■ **Work instructions**
Wherever the word "width" appears in the entries, copy the whole line.
============
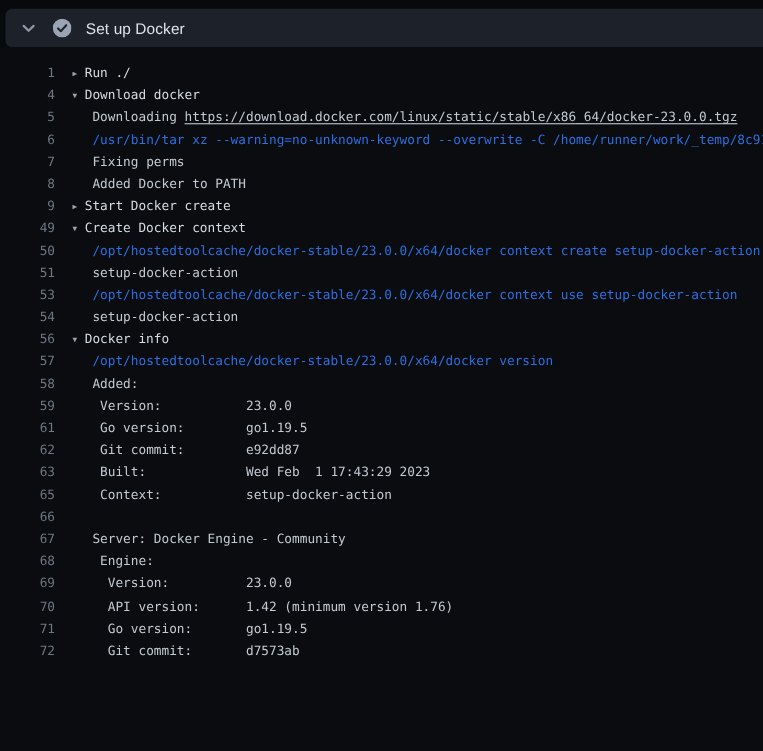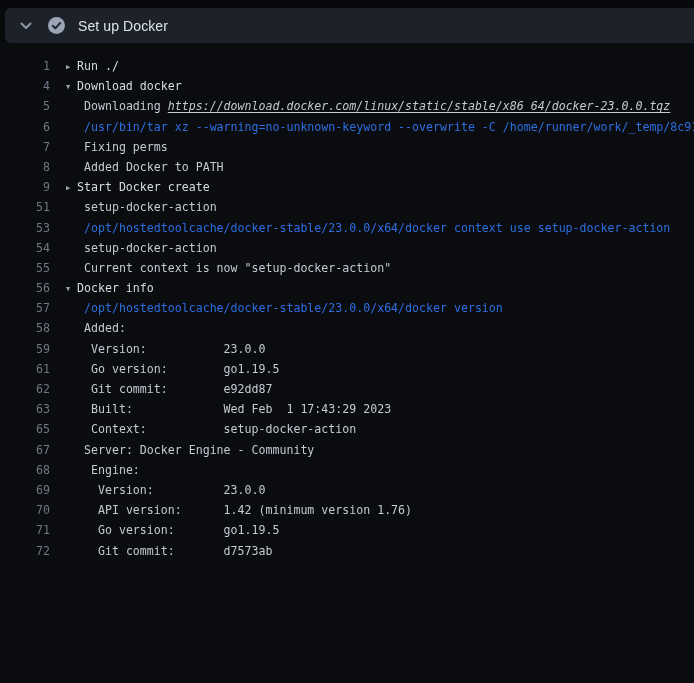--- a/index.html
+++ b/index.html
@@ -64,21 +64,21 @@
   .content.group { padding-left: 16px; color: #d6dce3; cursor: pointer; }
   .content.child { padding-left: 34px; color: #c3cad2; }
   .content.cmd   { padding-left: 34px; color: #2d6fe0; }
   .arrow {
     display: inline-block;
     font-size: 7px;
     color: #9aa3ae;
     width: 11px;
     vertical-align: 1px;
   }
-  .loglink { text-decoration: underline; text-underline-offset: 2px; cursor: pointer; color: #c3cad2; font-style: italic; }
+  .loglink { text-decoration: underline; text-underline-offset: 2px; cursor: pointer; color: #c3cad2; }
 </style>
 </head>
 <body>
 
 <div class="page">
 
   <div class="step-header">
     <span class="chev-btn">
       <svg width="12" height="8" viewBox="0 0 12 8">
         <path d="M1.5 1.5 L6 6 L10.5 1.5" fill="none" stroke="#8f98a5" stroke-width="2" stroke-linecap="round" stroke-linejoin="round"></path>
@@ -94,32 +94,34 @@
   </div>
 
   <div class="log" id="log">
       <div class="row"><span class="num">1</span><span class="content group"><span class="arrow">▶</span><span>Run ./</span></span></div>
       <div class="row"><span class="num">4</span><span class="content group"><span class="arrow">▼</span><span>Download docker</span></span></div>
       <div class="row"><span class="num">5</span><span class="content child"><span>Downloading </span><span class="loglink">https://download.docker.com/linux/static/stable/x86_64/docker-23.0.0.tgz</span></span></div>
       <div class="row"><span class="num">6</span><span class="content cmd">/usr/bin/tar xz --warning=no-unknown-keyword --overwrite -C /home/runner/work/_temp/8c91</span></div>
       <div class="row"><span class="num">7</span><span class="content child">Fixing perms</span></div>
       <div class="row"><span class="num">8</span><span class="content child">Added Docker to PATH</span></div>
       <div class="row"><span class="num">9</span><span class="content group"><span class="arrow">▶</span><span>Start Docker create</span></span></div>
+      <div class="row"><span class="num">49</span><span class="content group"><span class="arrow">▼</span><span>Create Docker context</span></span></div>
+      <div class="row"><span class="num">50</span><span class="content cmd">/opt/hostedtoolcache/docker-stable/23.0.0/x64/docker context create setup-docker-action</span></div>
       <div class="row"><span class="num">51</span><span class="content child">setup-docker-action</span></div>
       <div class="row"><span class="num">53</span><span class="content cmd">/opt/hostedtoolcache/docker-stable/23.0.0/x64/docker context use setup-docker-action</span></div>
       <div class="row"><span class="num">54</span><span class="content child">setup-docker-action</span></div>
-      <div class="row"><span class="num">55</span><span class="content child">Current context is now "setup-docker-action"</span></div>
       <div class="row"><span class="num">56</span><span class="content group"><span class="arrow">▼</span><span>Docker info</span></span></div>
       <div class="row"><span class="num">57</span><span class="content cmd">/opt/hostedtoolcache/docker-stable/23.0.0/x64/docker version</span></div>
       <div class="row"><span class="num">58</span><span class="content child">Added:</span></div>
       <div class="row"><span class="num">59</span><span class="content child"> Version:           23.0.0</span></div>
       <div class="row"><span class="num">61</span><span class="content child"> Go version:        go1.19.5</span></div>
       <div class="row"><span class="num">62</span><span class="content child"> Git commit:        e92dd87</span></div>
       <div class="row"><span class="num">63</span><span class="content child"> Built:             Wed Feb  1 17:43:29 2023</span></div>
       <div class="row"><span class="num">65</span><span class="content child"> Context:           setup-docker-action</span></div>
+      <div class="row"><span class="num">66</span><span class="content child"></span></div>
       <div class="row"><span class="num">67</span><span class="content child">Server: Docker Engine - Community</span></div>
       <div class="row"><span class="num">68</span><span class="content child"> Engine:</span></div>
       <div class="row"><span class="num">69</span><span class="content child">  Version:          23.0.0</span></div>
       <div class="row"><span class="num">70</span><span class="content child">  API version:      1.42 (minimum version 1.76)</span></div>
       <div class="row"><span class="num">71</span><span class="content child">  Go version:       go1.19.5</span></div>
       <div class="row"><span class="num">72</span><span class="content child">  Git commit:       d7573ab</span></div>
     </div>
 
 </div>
============
■ **Reply to the exercise**
     width: 11px;
       <svg width="12" height="8" viewBox="0 0 12 8">
         <path d="M1.5 1.5 L6 6 L10.5 1.5" fill="none" stroke="#8f98a5" stroke-width="2" stroke-linecap="round" stroke-linejoin="round"></path>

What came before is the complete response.